▸ **The task**: Work out how many lines in the material below hold the word "Black". Write only the number.

═══ Material for the task

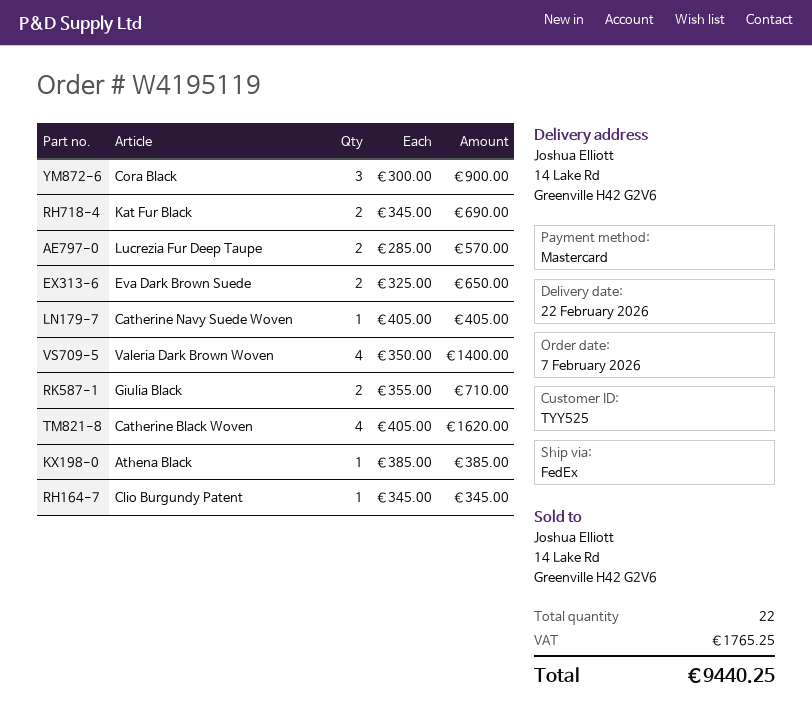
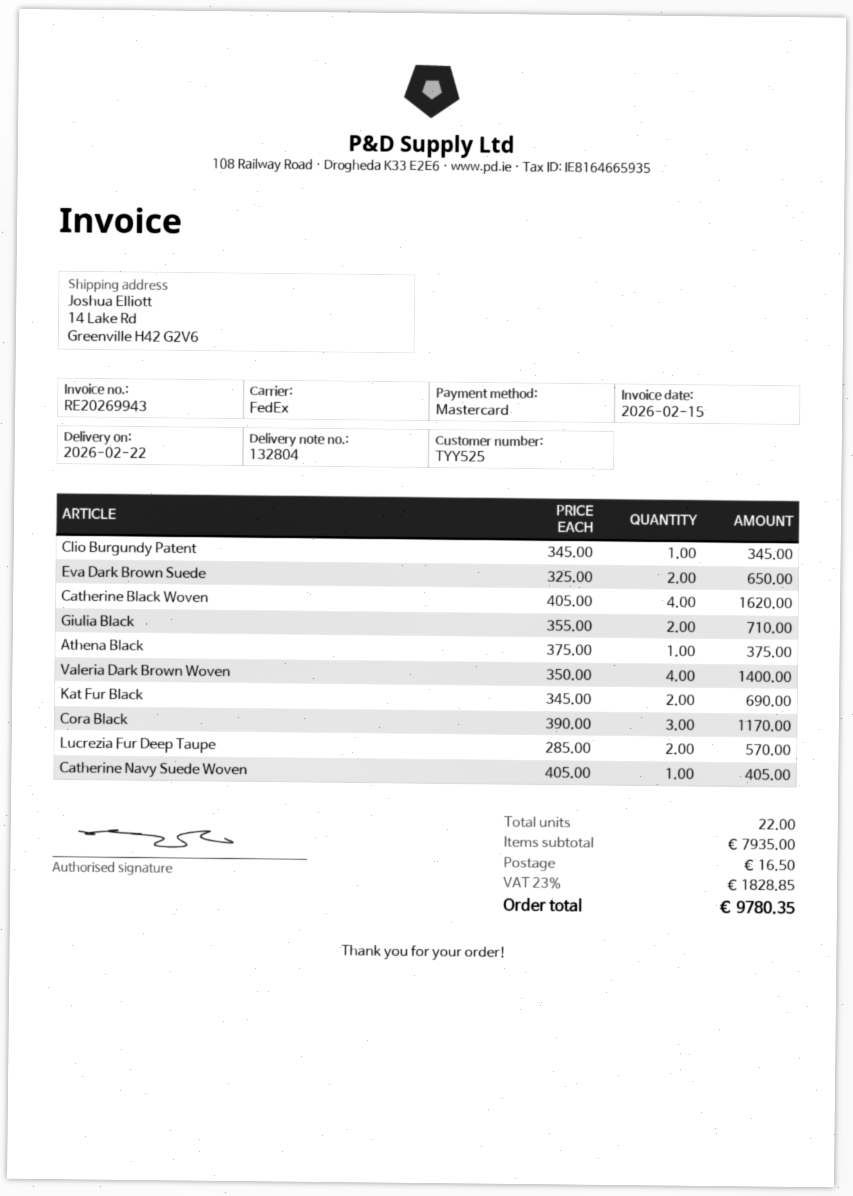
Cora Black: 3 x 300.00 = 900.00 -> 3 x 390.00 = 1170.00
Athena Black: 1 x 385.00 = 385.00 -> 1 x 375.00 = 375.00
shipping: none -> 16.50
tax: 1765.25 -> 1828.85
total: 9440.25 -> 9780.35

══════

▸ **Task solution**: 2